En "El barine del bosque", un padre recuerda la fecha de cumpleaños de un hijo que ya no está y recorre física y mentalmente los escenarios compartidos, los momentos vividos y disfrutados entre ambos. El lector asiste a la escenificación de su tristeza, al recuerdo docil e intenso de sus paseos por el bosque; el lector se siente, por un instante, tan sólo como ese anciano al que sólo le resta la muerte, pero que se agarra con fuerza a la vida a través de su lúcida memoria. "Una noche" es la pesadilla alcohólica, probablemente vivida por el propio Maslov, de un vigilante nocturno que, atenazado por una vida solitaria y por un trabajo alienante, se refugia en el vodka; el único amigo fiel que han tenido generaciones enteras de rusos empobrecidos, desocupados y abrumados por recuerdos bélicos, el verdugo final de sus vidas. El mortífero destilado reaparece en el relato "La partida de mi colega", lleno de patetismo y trágicos presagios, o en "Un hijo", que hace una descripción cruel y desesperante de degradación etílica de la juventud rusa en los entornos rurales. "La hija" funciona como narración-espejo y nos ofrece la imagen paciente y sumisa de las mujeres jóvenes rusas en aquel mismo contexto.
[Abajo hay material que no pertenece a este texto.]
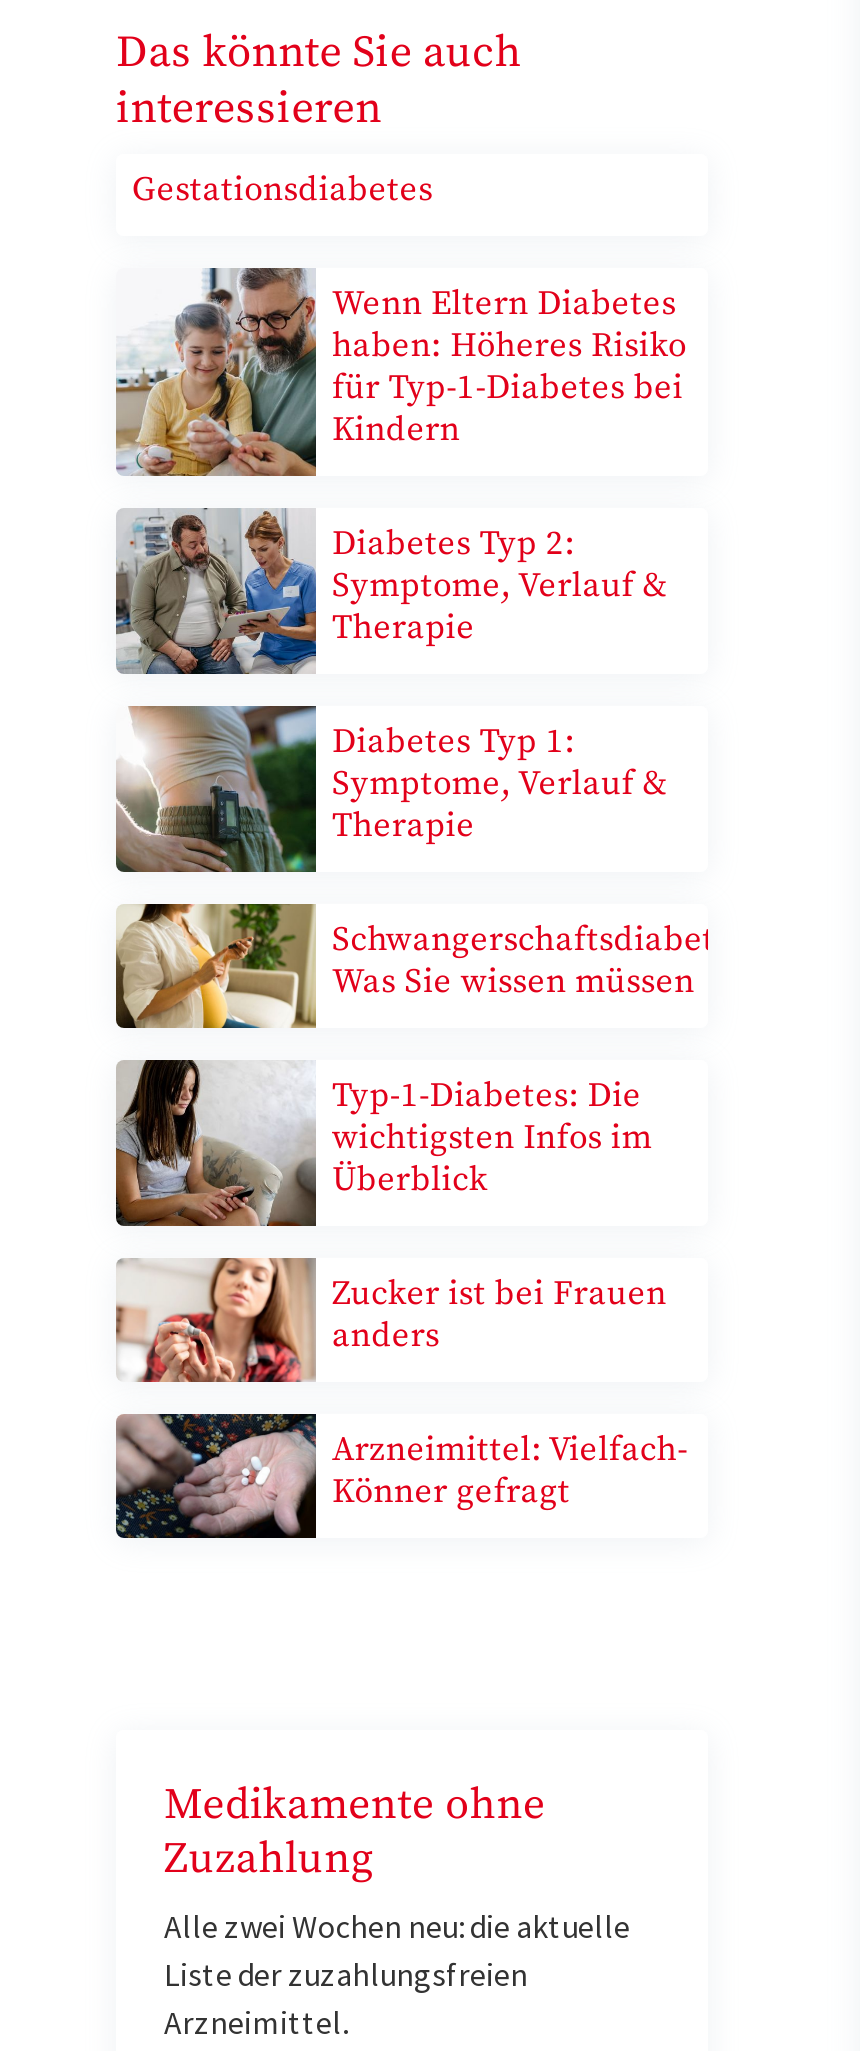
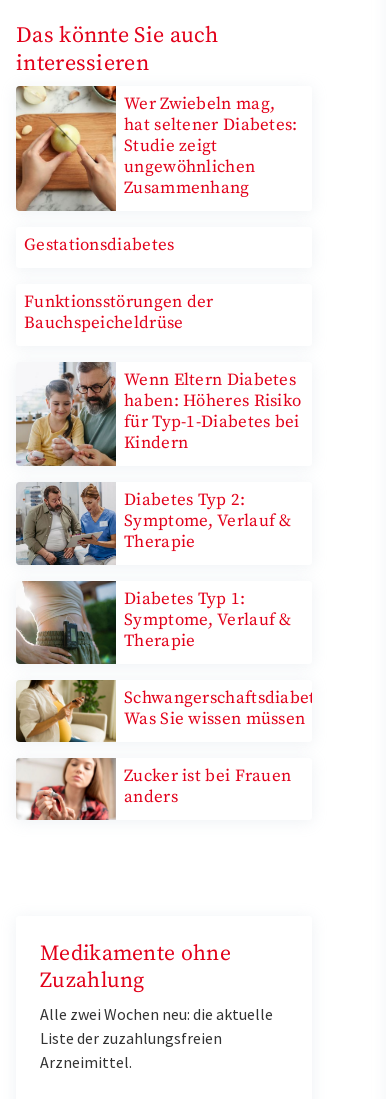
none -> [15,85,298,212] [image] | Wer Zwiebeln mag, | hat seltener Diabetes: | Studie zeigt | ungewöhnlichen | Zusammenhang
moved [132,168,433,212] -> [24,234,174,256]: Gestationsdiabetes
none -> [24,291,214,334] Funktionsstörungen der | Bauchspeicheldrüse
moved [108,264,695,1004] -> [12,360,305,730]: [image] | Wenn Eltern Diabetes | haben: Höheres Risiko | ... | Therapie | Was Sie wissen müssen
[116,1058,652,1228] [image] | Typ-1-Diabetes: Die | wichtigsten Infos im | Überblick -> none
moved [110,1254,667,1392] -> [13,756,291,825]: [image] | Zucker ist bei Frauen | anders
[114,1412,688,1540] [image] | Arzneimittel: Vielfach- | Könner gefragt -> none

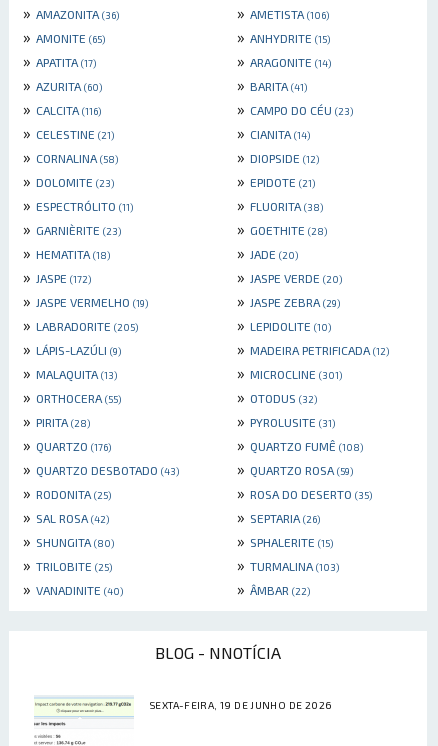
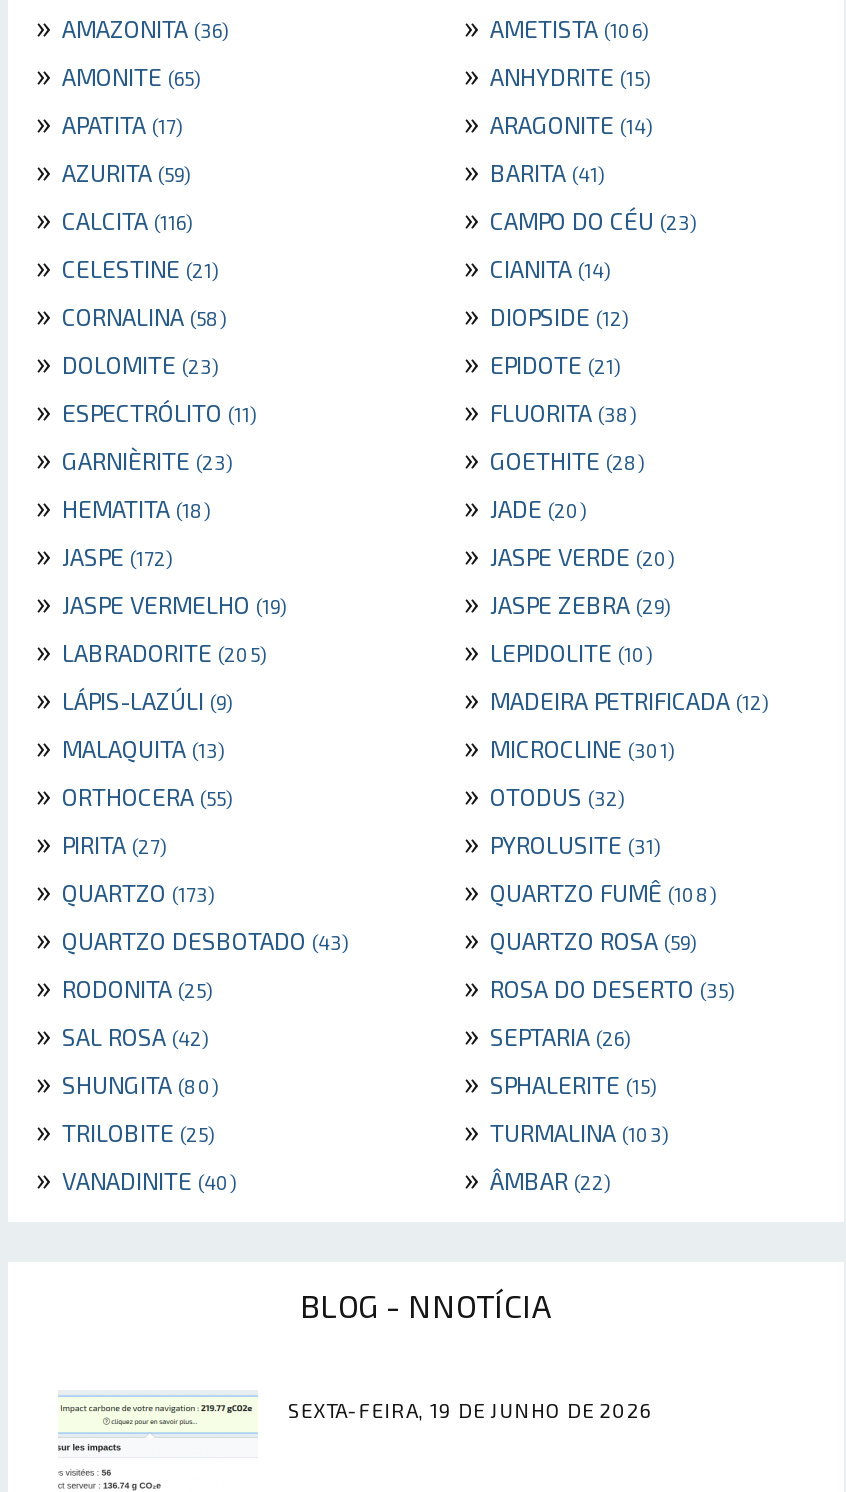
[19,75,102,94] » AZURITA (60) -> [28,151,190,189] » AZURITA (59)
[19,411,90,430] » PIRITA (28) -> [28,823,166,861] » PIRITA (27)
[19,435,111,454] » QUARTZO (176) -> [28,871,214,909] » QUARTZO (173)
El cómic de Maslov es, en definitiva, la historia del hijo pródigo que vuelve a su casa para constatar que ya no queda nada ("El espía"), que las casas de madera están caídas, que las gentes que las habitaban están muertas o han huido, y que lo único que permanece inmune al paso del tiempo y de los hombres son los paisajes nevados esteparios, los bosques solemnes de pinos y abedules, y los antiguos campos de cultivo conquistados ahora por la nieve: la naturaleza majestuosa e inaccesible que asiste al triste derrumbe del ser humano. Gracias a cómics como "Los hijos de octubre" podemos nosotros contemplar las ruinas del antiguo imperio bolchevique, desde el otro lado del mundo, y aprender del pasado.